- **Data for processing**
+ + + + + + +

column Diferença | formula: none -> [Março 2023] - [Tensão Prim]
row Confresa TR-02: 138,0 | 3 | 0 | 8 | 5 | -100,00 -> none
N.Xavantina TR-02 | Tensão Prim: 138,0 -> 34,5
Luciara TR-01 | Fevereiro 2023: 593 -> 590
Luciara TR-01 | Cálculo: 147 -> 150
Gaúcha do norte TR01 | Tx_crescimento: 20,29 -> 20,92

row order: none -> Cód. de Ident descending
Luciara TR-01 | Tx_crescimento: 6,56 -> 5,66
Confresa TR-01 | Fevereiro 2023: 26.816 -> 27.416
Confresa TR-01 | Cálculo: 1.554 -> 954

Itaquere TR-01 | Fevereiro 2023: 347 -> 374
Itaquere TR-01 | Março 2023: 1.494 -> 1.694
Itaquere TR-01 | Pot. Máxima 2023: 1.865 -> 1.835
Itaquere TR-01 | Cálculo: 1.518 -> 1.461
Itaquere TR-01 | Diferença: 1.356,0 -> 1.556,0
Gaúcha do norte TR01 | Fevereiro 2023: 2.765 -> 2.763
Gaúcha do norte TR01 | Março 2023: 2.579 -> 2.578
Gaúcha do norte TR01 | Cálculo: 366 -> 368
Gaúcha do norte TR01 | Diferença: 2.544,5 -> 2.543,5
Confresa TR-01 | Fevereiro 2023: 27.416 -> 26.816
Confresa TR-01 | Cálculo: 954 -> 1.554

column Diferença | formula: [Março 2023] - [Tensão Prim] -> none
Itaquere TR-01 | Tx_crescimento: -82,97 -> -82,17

+ + + + + + +

- **Exercise details**
Return, from the data, each line that has the word "formula" in it.

- **Answer to this exercise**
column Diferença | formula: none -> [Março 2023] - [Tensão Prim]
column Diferença | formula: [Março 2023] - [Tensão Prim] -> none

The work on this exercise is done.